- PROBLEM REQUIREMENTS -
Reproduce every entry word for word.

Edit tracking data:
——————
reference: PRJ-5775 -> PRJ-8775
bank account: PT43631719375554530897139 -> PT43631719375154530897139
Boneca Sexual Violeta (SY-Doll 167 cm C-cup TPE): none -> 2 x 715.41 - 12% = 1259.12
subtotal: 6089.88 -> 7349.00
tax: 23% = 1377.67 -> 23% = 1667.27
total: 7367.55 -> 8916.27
——————
- OUTPUT FOR THIS TASK -
reference: PRJ-5775 -> PRJ-8775
bank account: PT43631719375554530897139 -> PT43631719375154530897139
Boneca Sexual Violeta (SY-Doll 167 cm C-cup TPE): none -> 2 x 715.41 - 12% = 1259.12
subtotal: 6089.88 -> 7349.00
tax: 23% = 1377.67 -> 23% = 1667.27
total: 7367.55 -> 8916.27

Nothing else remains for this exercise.